_Exercise instructions_. Reproduce without any pictures the lines from the one that contains "text: Energy ->" through the end of the records, exactly as written.

_Exercise data_.
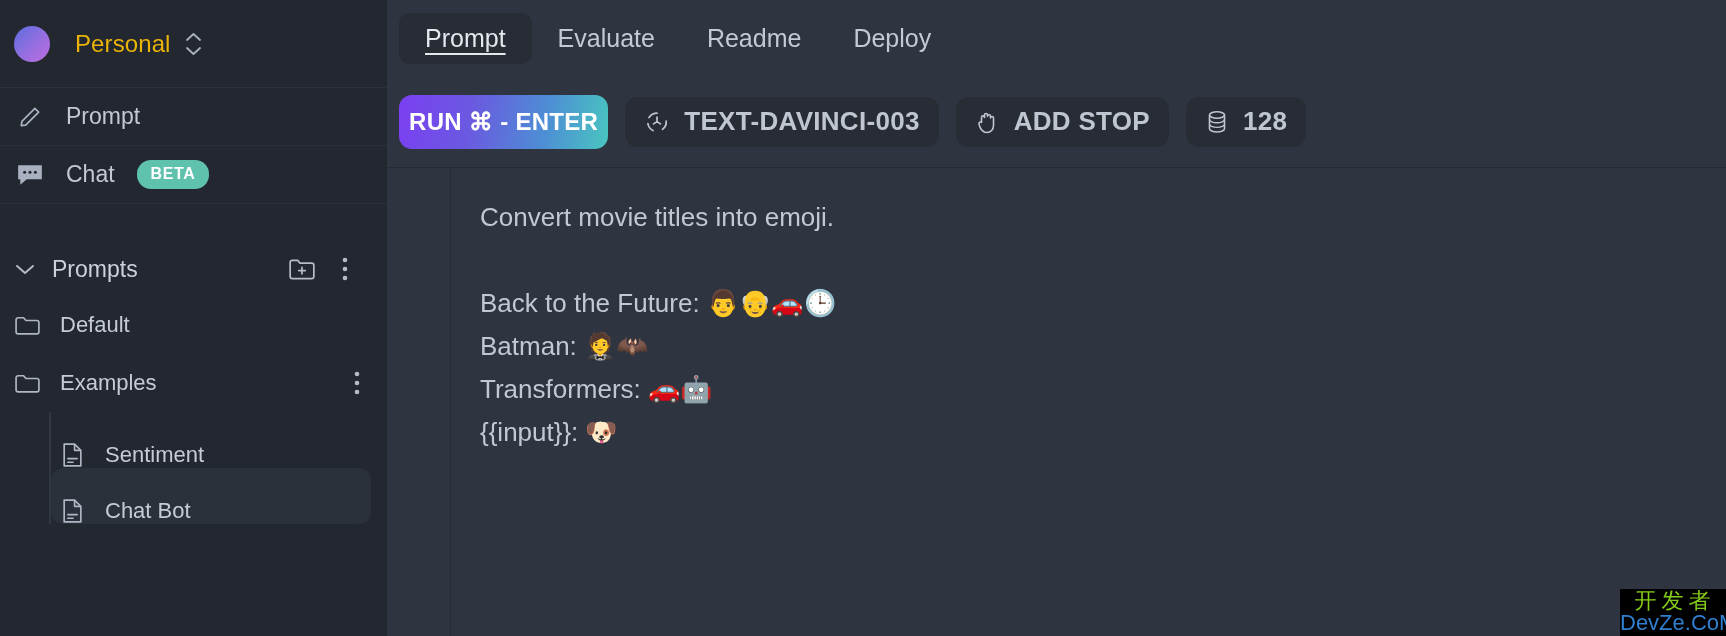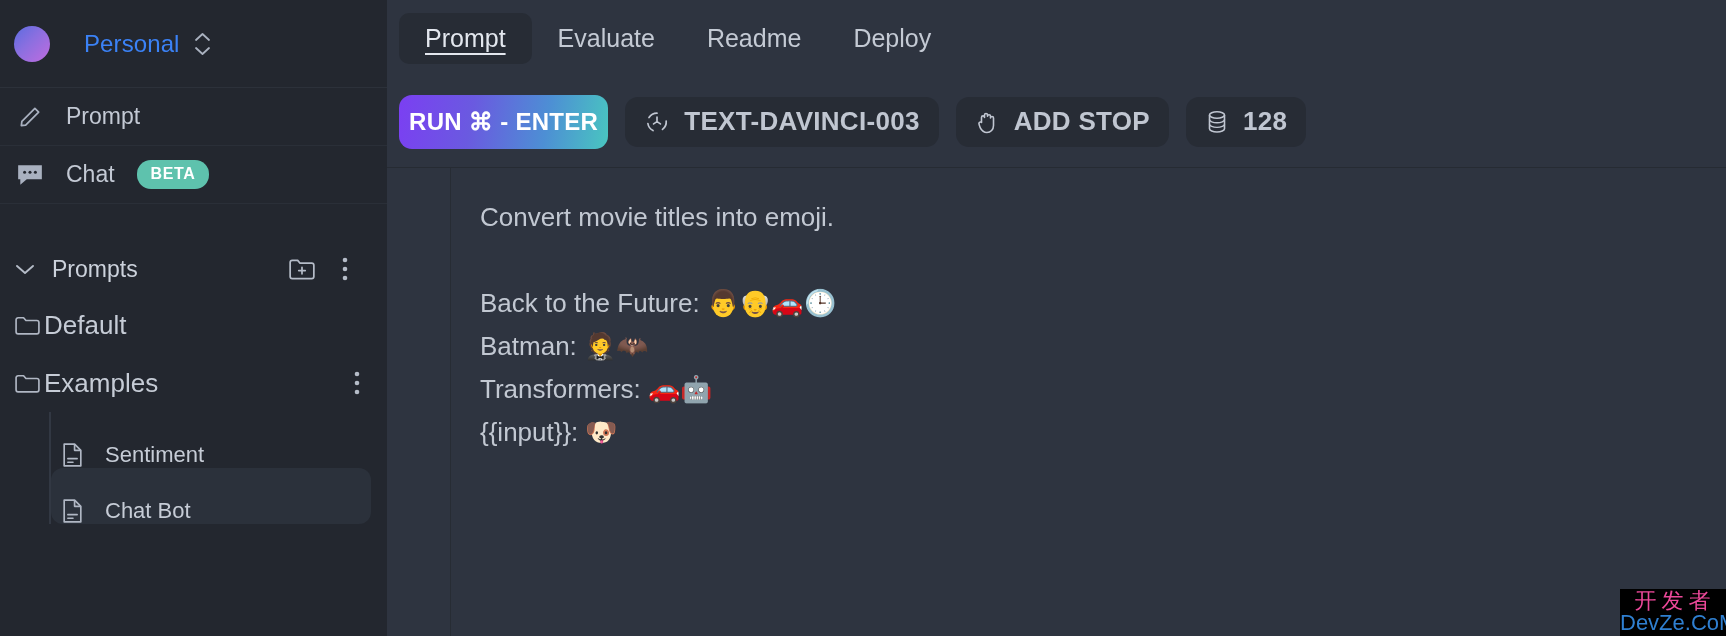"Personal" .ws-name { color: #3b82f6 -> #eab308; margin-left: 34px -> 25px }
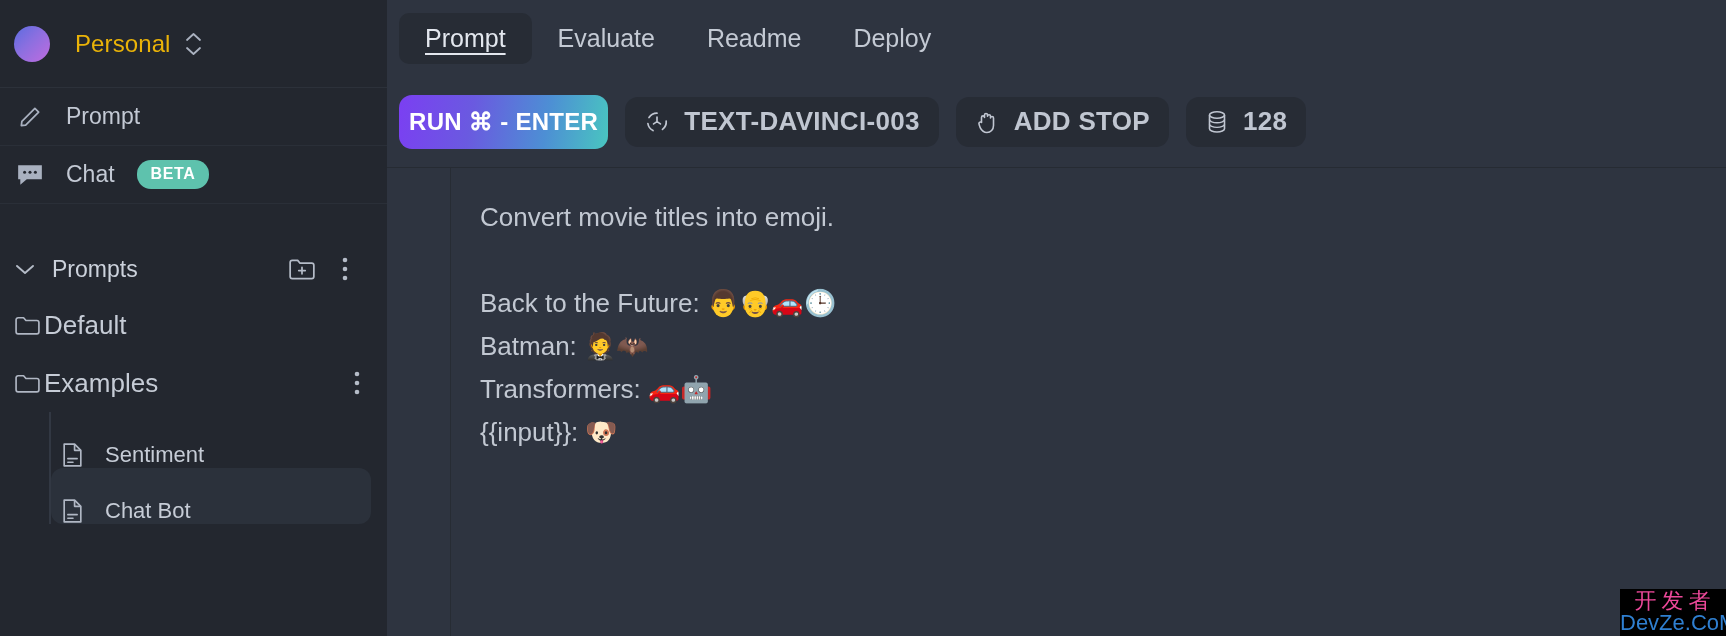"Default" .folder-label { font-size: 26px -> 22px; margin-left: none -> 16px }
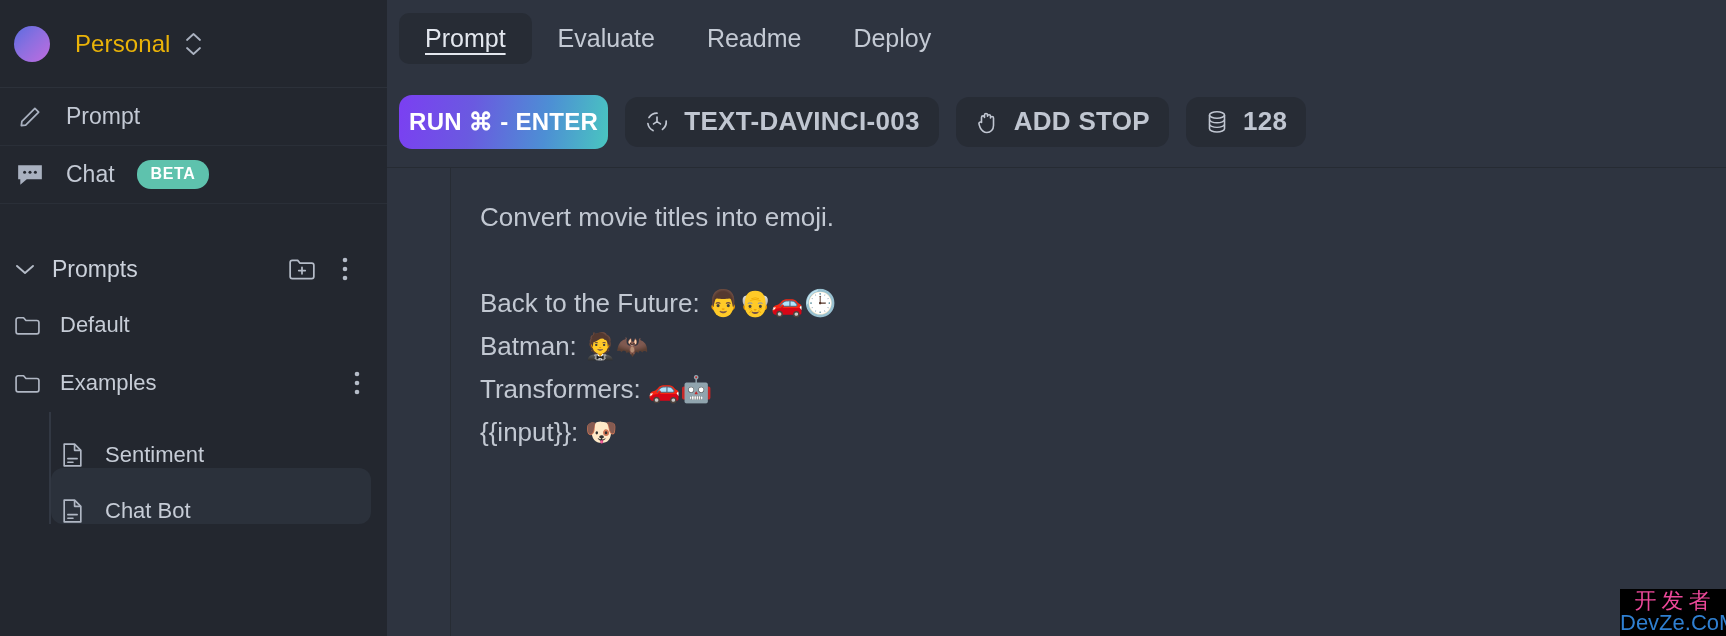"开发者" .wm-cn { color: #ec4899 -> #84cc16 }
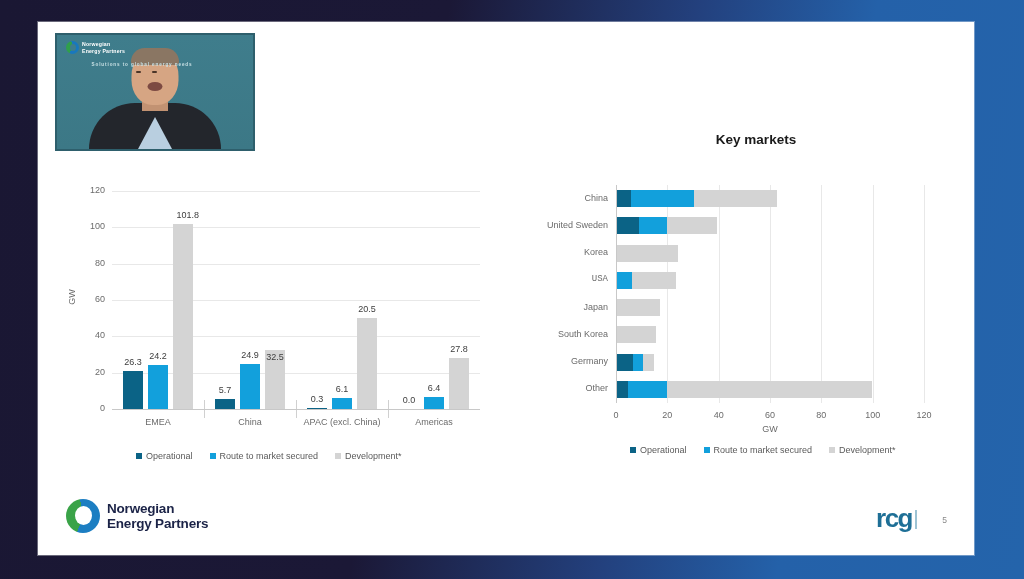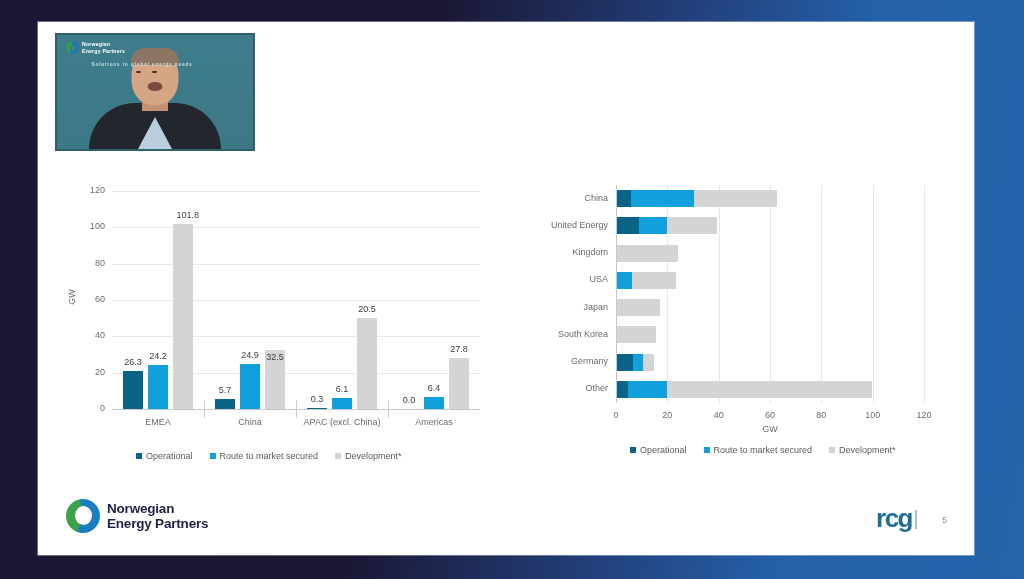"Key markets" div.chart-title { html: none -> <div>Key markets</div> }
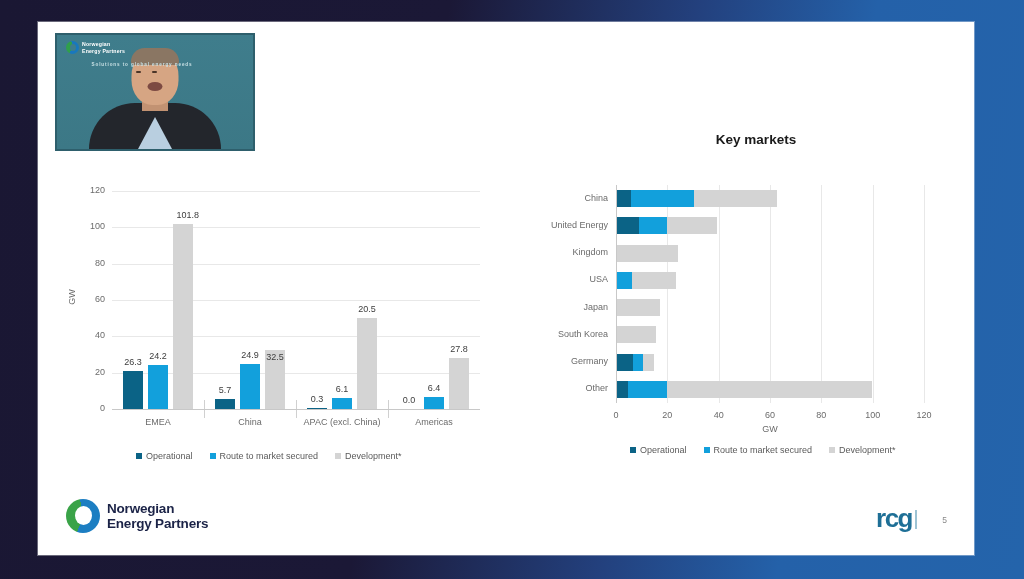"United Energy" div.tick-lbl { text: Energy -> Sweden }
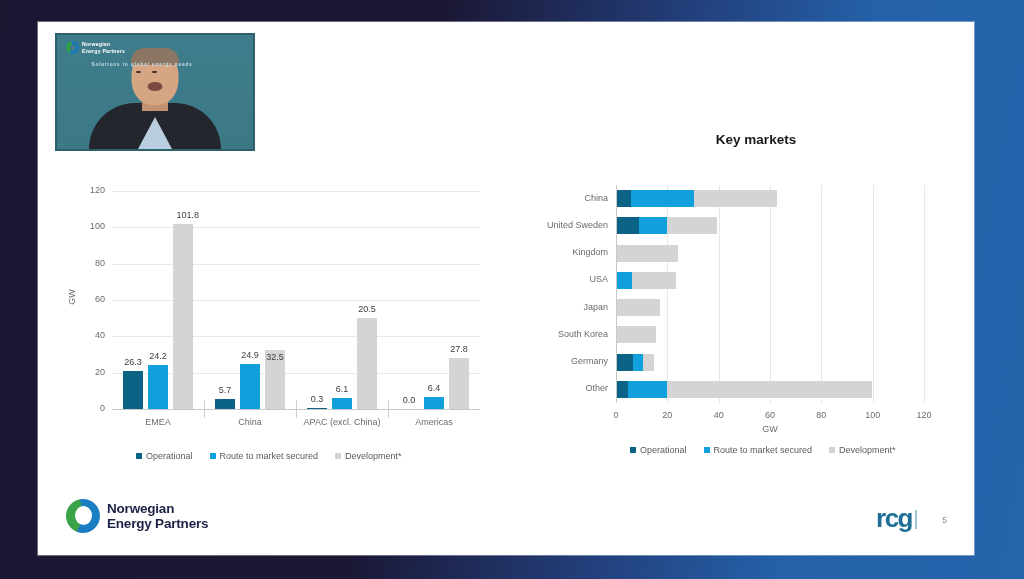"Kingdom" div.tick-lbl { text: Kingdom -> Korea }
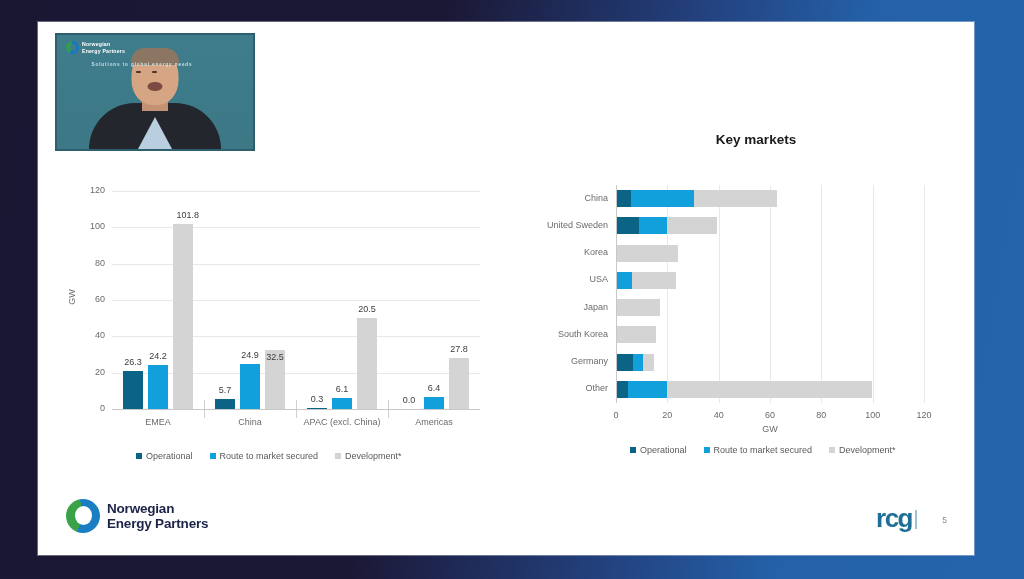"USA" div.tick-lbl { font-family: none -> Liberation Mono, monospace }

_Written response_.
"United Energy" div.tick-lbl { text: Energy -> Sweden }
"Kingdom" div.tick-lbl { text: Kingdom -> Korea }
"USA" div.tick-lbl { font-family: none -> Liberation Mono, monospace }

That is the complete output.